Os familiares dos nove trabalhadores mortos no acidente da BW, assim como das vítimas da Samarco estão buscando na justiça a responsabilização das empresas pela dor e prejuízos que causaram. Nenhum gestor sofreu qualquer sanção pelos acidentes. Para os que choram a perda de seus entes queridos, não há seguro algum que pague o preço da vida perdida. Por isso eles lutam por justiça e reparação.
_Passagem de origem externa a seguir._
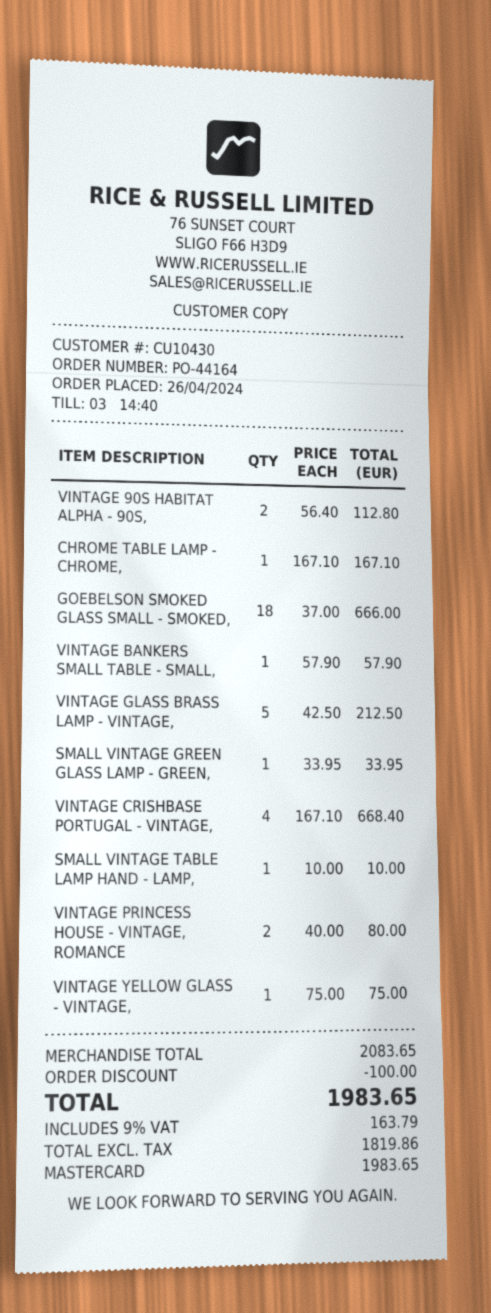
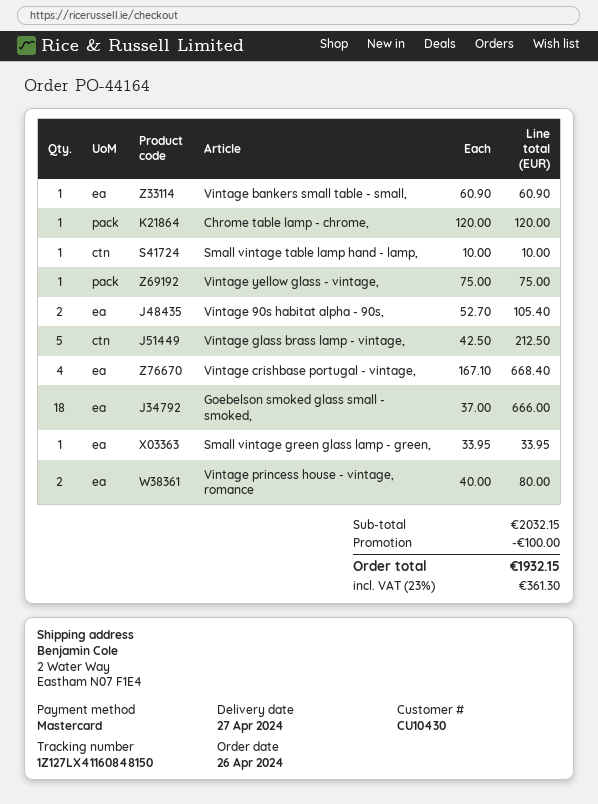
VINTAGE 90S HABITAT ALPHA - 90S,: 2 x 56.40 = 112.80 -> 2 x 52.70 = 105.40
CHROME TABLE LAMP - CHROME,: 1 x 167.10 = 167.10 -> 1 x 120.00 = 120.00
VINTAGE BANKERS SMALL TABLE - SMALL,: 1 x 57.90 = 57.90 -> 1 x 60.90 = 60.90
subtotal: 2083.65 -> 2032.15
tax: 9% = 163.79 -> 23% = 361.30
total: 1983.65 -> 1932.15

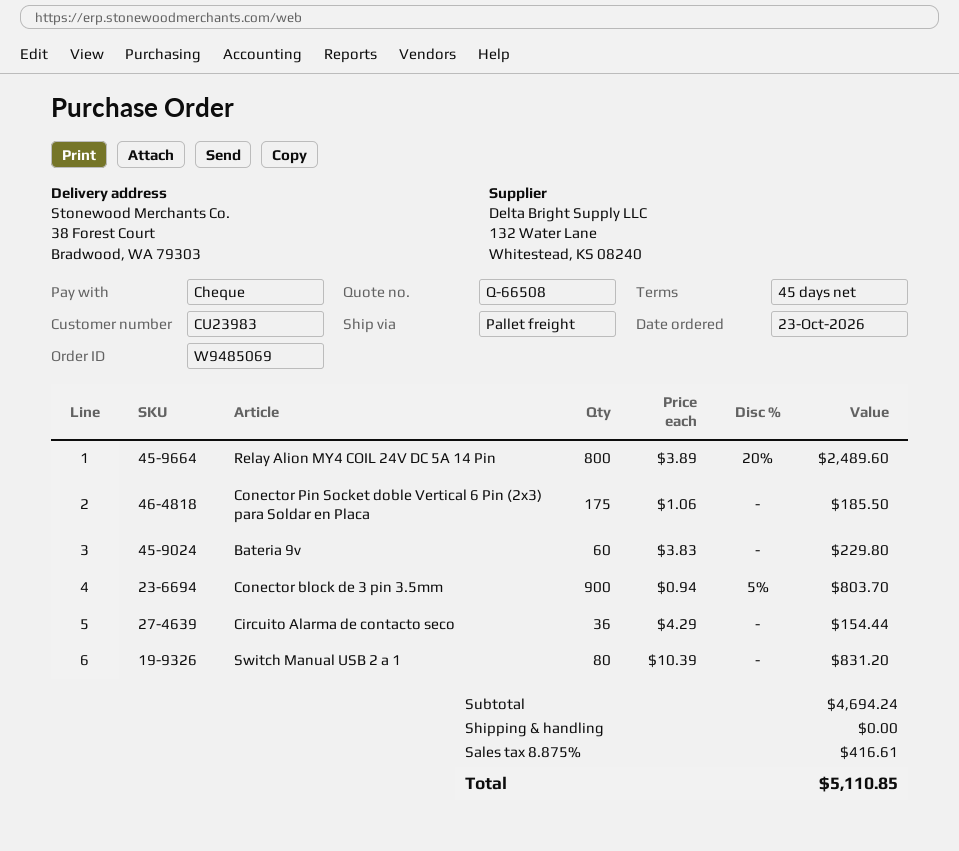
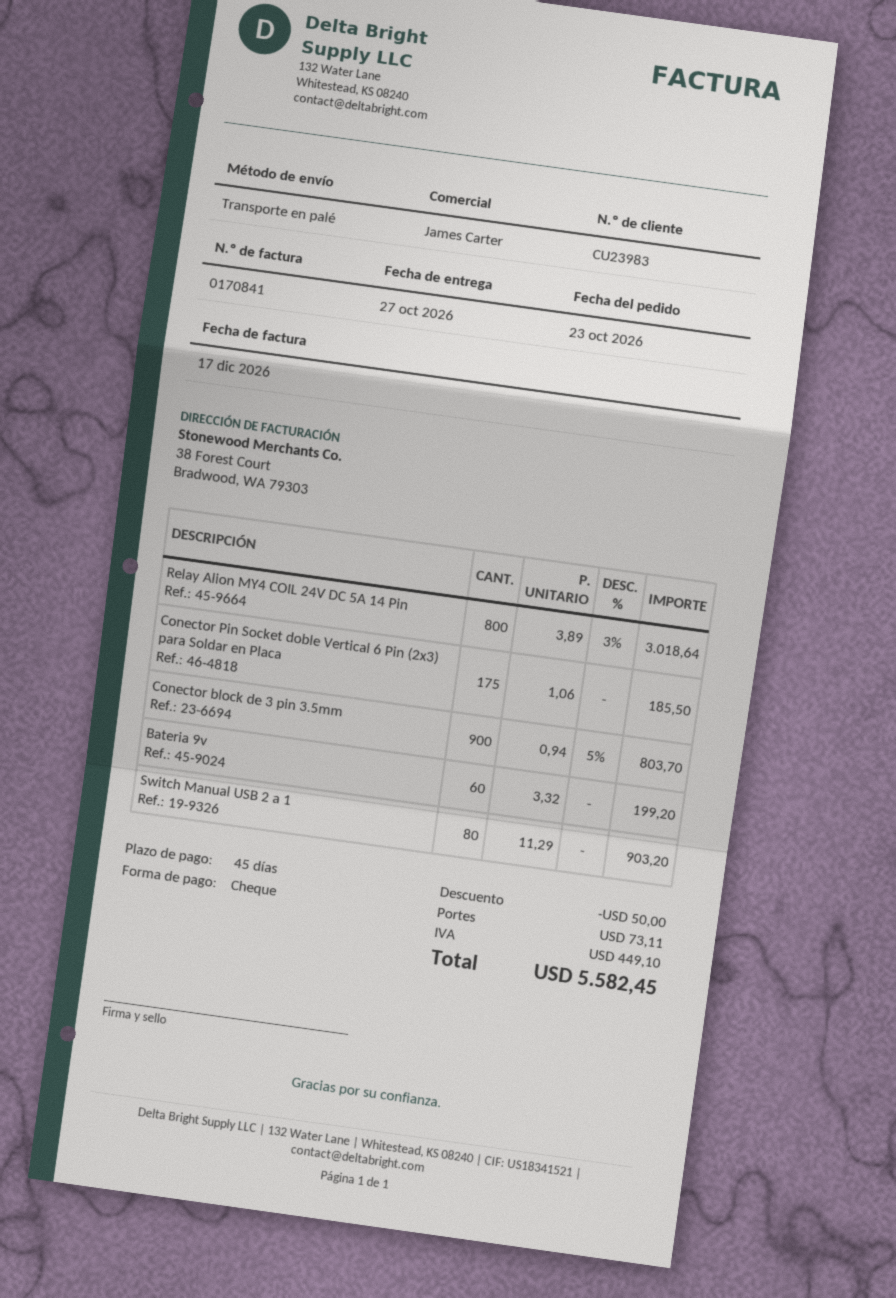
Relay Alion MY4 COIL 24V DC 5A 14 Pin: 800 x 3.89 - 20% = 2489.60 -> 800 x 3.89 - 3% = 3018.64
Bateria 9v: 60 x 3.83 = 229.80 -> 60 x 3.32 = 199.20
Circuito Alarma de contacto seco: 36 x 4.29 = 154.44 -> none
Switch Manual USB 2 a 1: 80 x 10.39 = 831.20 -> 80 x 11.29 = 903.20
discount: none -> 50.00
shipping: 0.00 -> 73.11
tax: 416.61 -> 449.10
total: 5110.85 -> 5582.45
É o caso dos irmãos de Tiarles Correa (foto), um dos trabalhadores mortos na explosão da FPSO Cidade de São Mateus. Meses após o acidente, eles sofreram uma outra tragédia ao perderem a mãe, vítima de depressão. “O acidente mexeu muito com ela e não resistiu”, declarou Tiago, irmão de Tiarles, em entrevista ao jornal A Gazeta, do Espírito Santo.
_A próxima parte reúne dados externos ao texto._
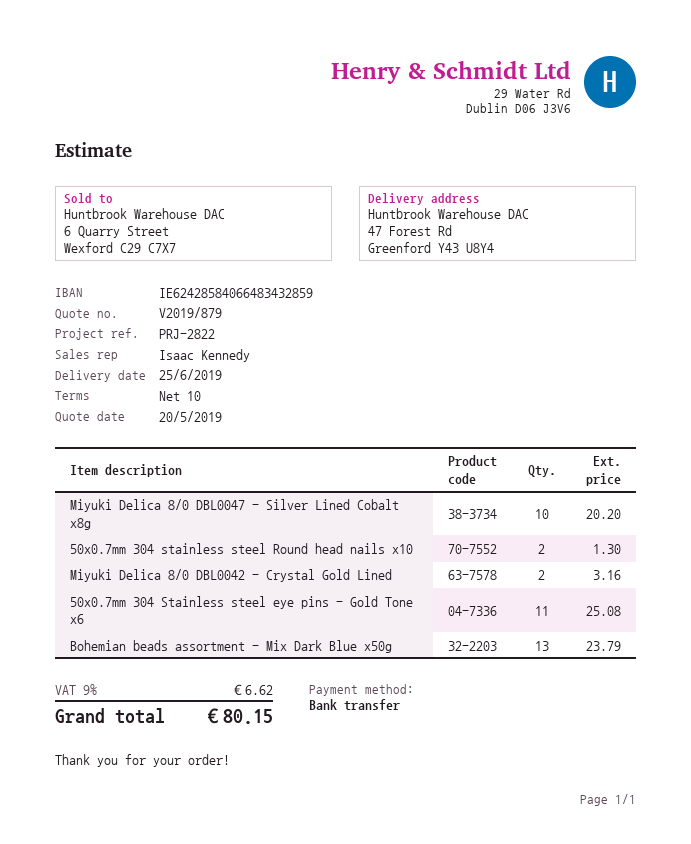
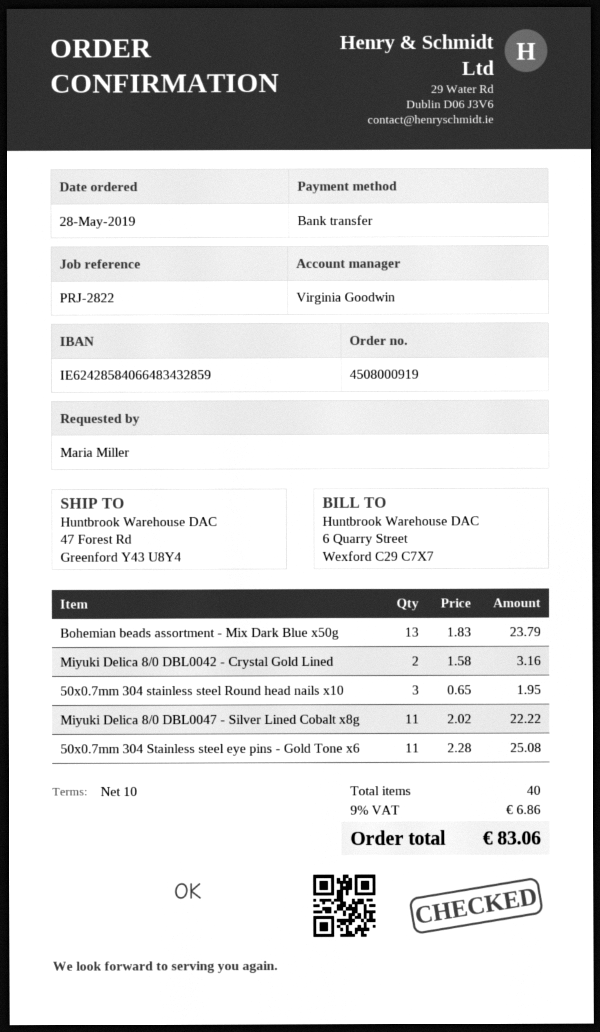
sales rep: Isaac Kennedy -> Virginia Goodwin
Miyuki Delica 8/0 DBL0047 - Silver Lined Cobalt x8g: 10 for 20.20 -> 11 for 22.22
50x0.7mm 304 stainless steel Round head nails x10: 2 for 1.30 -> 3 for 1.95
tax: 9% = 6.62 -> 9% = 6.86
total: 80.15 -> 83.06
Outros familiares questionam a falta de transparência da BW. “Até hoje não sabemos o motivo do acidente. Ninguém da empresa nos procurou para esclarecer como tudo aconteceu”, lamentou Ayres de Oliveira Junior, cunhado de Alexsandro de Souza Ribeiro, outro trabalhador morto na FPSO.
O crime que compensa
A Samarco não pagou sequer uma das cinco multas aplicadas pelo Ibama após o acidente, que, juntas, correspondem a R$ 250 milhões e não chegam a 10% do lucro líquido registrado pela empresa em 2014. Por trás do descaso, novamente a certeza da impunidade. No Brasil, menos de 3% das multas ambientais são pagas pelas empresas infratoras.
Relatório do Ibama revela que de janeiro de 2011 a setembro de 2015, dos R$ 16,5 bilhões cobrados em multas, apenas R$ 494 milhões chegaram aos cofres públicos. O excesso de recursos judiciais é um dos motivos, o que acaba servindo como estímulo para as empresas continuarem desrespeitando as normas de segurança e o meio ambiente.
A Chevron, por exemplo, que em novembro de 2011 causou um acidente geológico de grandes proporções no Campo de Frade, na Bacia de Campos, pagou R$ 150 milhões à União, menos de 1% do valor que foi estipulado na época. A ANP propôs a suspensão de suas atividades e o Ministério Público, uma indenização de R$ 20 bilhões pelo estrago que fez. A empresa recorreu e terminou assinando um acordo de compensações socioambientais e ainda ganhou 30% de desconto no pagamento das multas.